Description of the task
What lines of the data include the string "需要把存放shell脚本的目录放置环境变量PATH"? Copy them all.

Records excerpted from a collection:
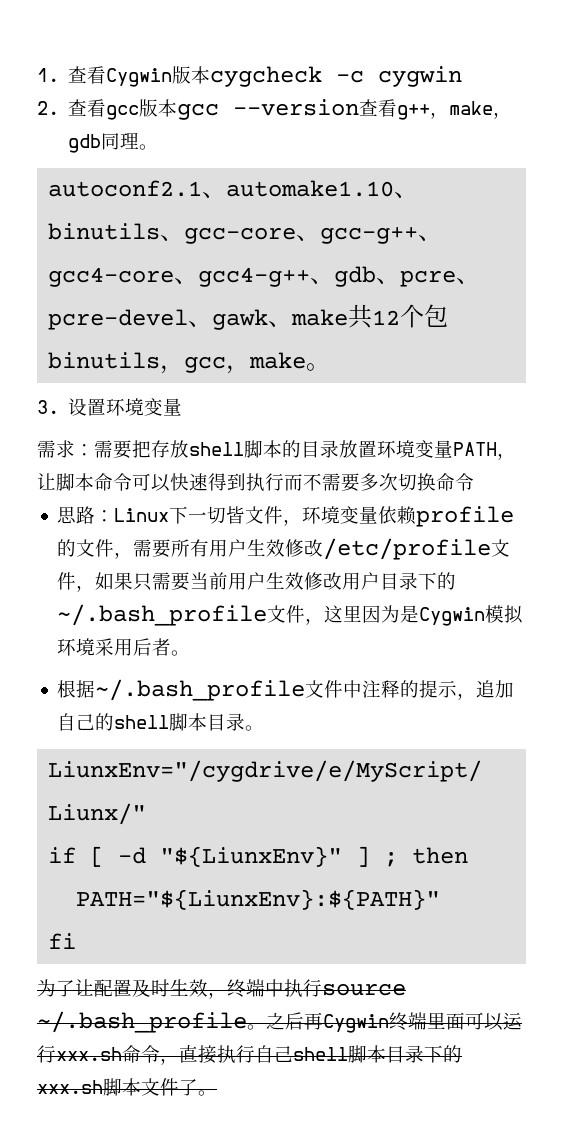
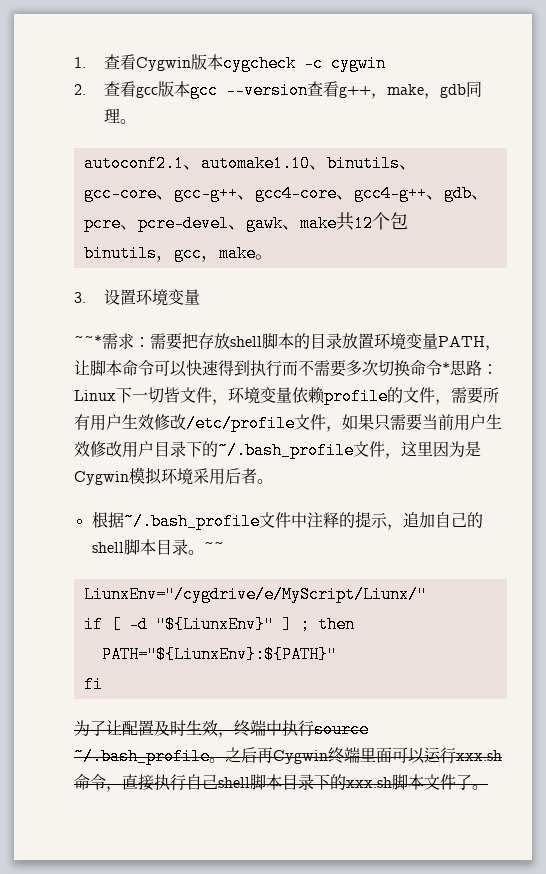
- 需求：
+ ~~*需求：
- 需要把存放shell脚本的目录放置环境变量PATH，让脚本命令可以快速得到执行而不需要多次切换命令
- 思路：
+ 需要把存放shell脚本的目录放置环境变量PATH，让脚本命令可以快速得到执行而不需要多次切换命令*思路：
+ ~~

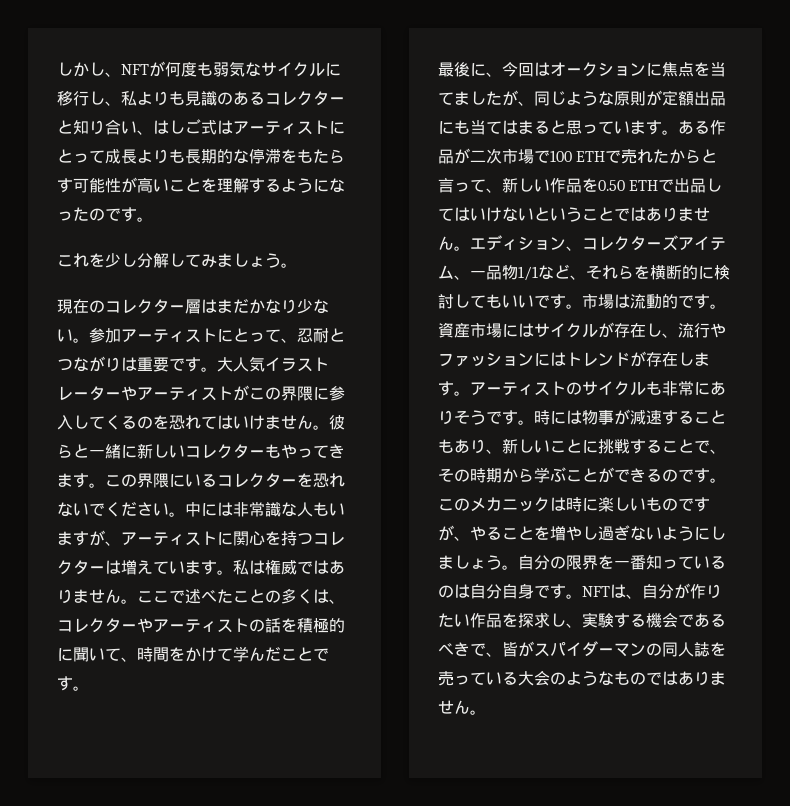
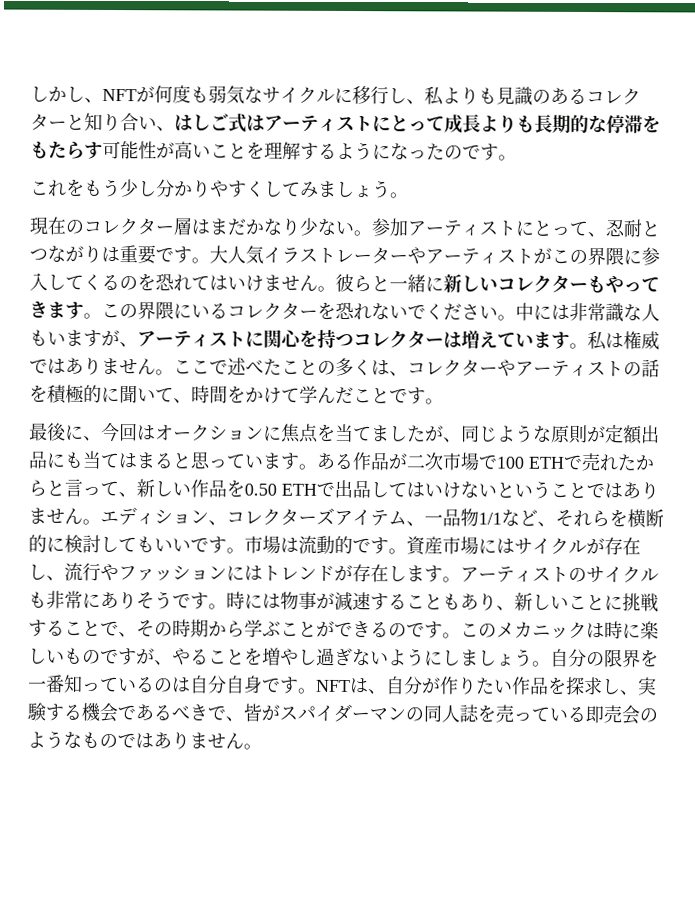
- これを少し分解してみましょう。
+ これをもう少し分かりやすくしてみましょう。
- NFTは、自分が作りたい作品を探求し、実験する機会であるべきで、皆がスパイダーマンの同人誌を売っている大会のようなものではありません。
+ NFTは、自分が作りたい作品を探求し、実験する機会であるべきで、皆がスパイダーマンの同人誌を売っている即売会のようなものではありません。

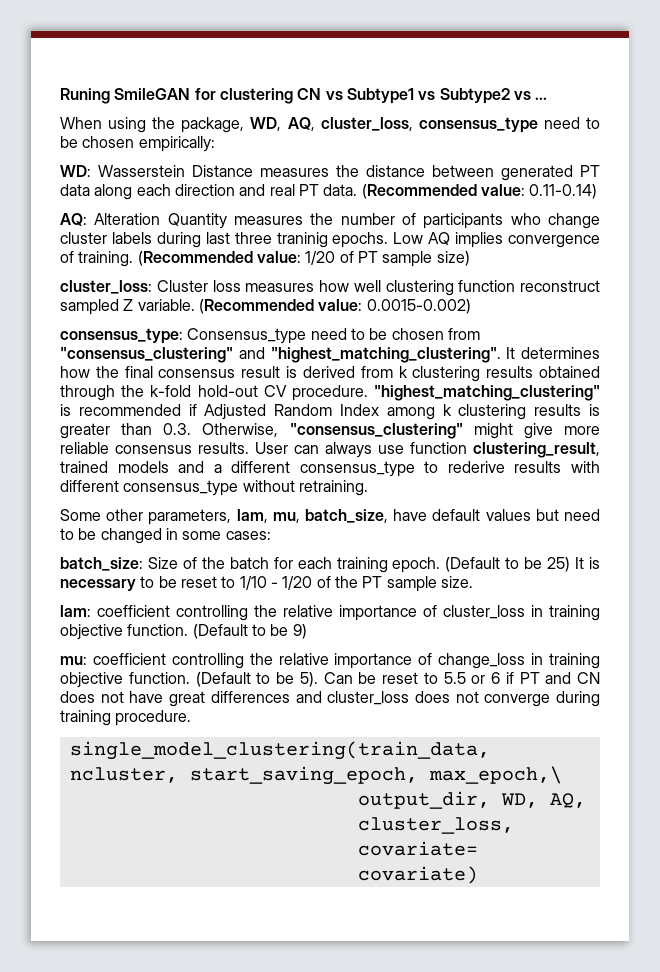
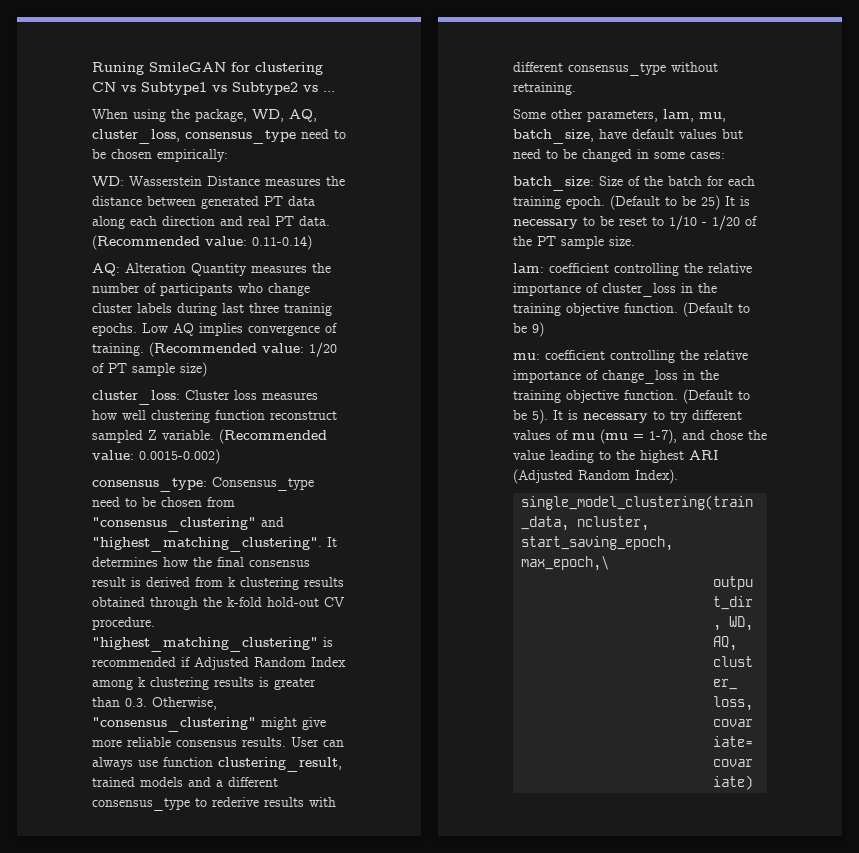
- lam: coefficient controlling the relative importance of cluster_loss in training objective function.
+ lam: coefficient controlling the relative importance of cluster_loss in the training objective function.
- mu: coefficient controlling the relative importance of change_loss in training objective function.
+ mu: coefficient controlling the relative importance of change_loss in the training objective function.
- Can be reset to 5.5 or 6 if PT and CN does not have great differences and cluster_loss does not converge during training procedure.
+ It is necessary to try different values of mu (mu = 1-7), and chose the value leading to the highest ARI (Adjusted Random Index).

Answer below
- 需要把存放shell脚本的目录放置环境变量PATH，让脚本命令可以快速得到执行而不需要多次切换命令
+ 需要把存放shell脚本的目录放置环境变量PATH，让脚本命令可以快速得到执行而不需要多次切换命令*思路：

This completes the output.